Opinión | Por: David García
En Quintana Roo, la transformación se mide en kilómetros, no en discursos. En este escenario, Edgar Gasca Arceo destaca como un perfil que ha sabido honrar su origen: el de un isleño que entiende que la política, si no es humana, simplemente no sirve.
Más allá de su paso por el Congreso como presidente de la Junta de Gobierno y Coordinación Política (JUGOCOPO), su verdadera prueba de fuego es hoy en la Secretaría de Bienestar de Quintana Roo (SEBIEN). Como subsecretario, Edgar no recorre el estado por mera instrucción técnica, sino por una convicción propia que lo mantiene en territorio. Es el arquitecto operativo de las Caravanas del Bienestar, logrando que la justicia social llegue a los rincones donde antes solo habitaba el eco de las promesas.
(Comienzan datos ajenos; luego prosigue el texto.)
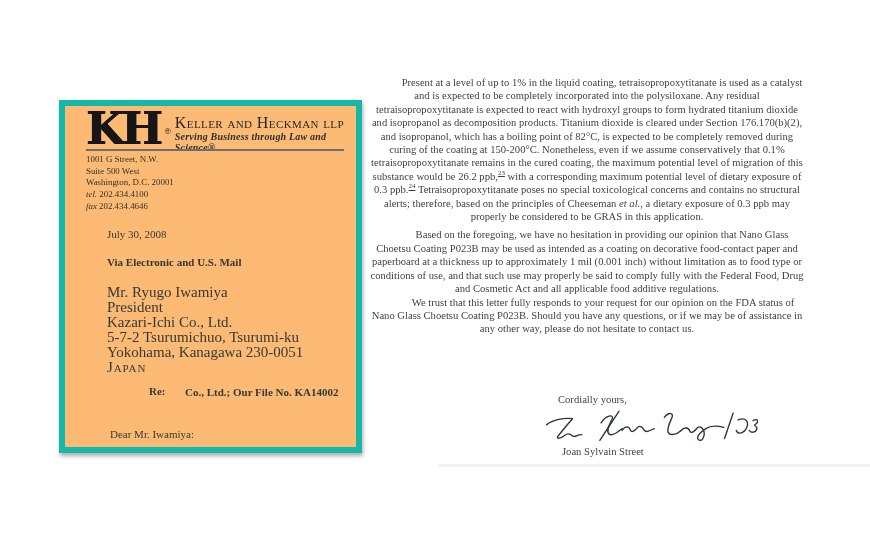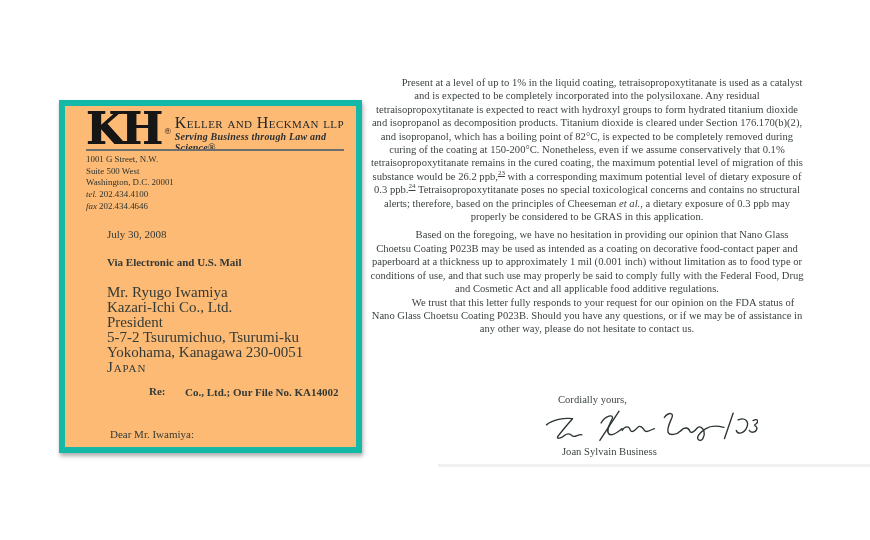"Kazari-Ichi Co., Ltd." div { order: before "President" -> after "President" }
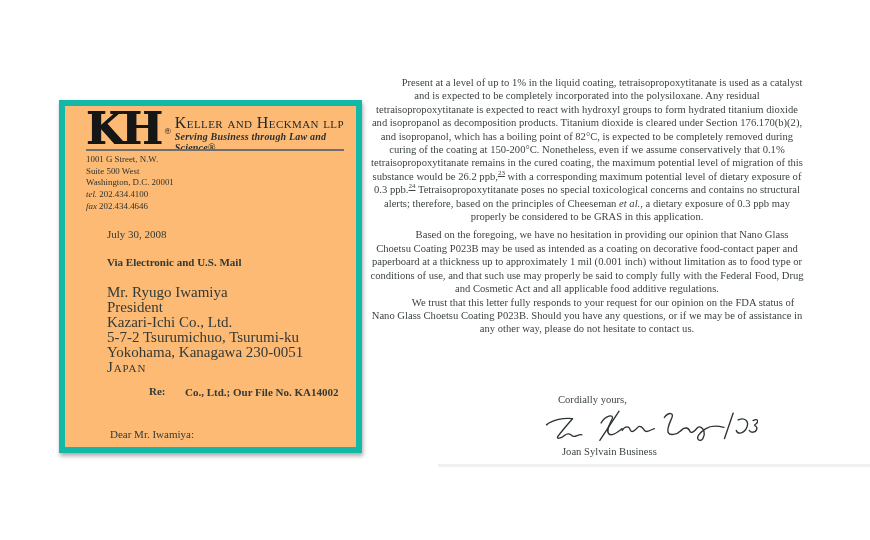"Joan Sylvain Business" div.signer { text: Business -> Street }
Para su natal Isla Mujeres, y para todo el estado, Gasca no es el funcionario de escritorio; es el aliado que estrecha la mano con la sinceridad de un vecino. Sin embargo, su reto es claro, demostrar que esa calidez y cercanía —esa «mano extendida» que algunos detractores podrían juzgar como exceso de confianza— es, en realidad, su mayor fortaleza administrativa. Su desafío será probar que el corazón isleño no resta firmeza, sino que le da el temple necesario a su gestión.
Edgar Gasca equilibra la lealtad al proyecto de Mara Lezama con una sensibilidad única. Su éxito dependerá de mantener ese balance; ser el político que sabe ser amigo, sin que la empatía nuble la firmeza que la gestión pública exige.
Al final, los resultados que hoy entrega son el reflejo de quien sabe que, para construir el futuro, primero hay que caminar el presente con dignidad.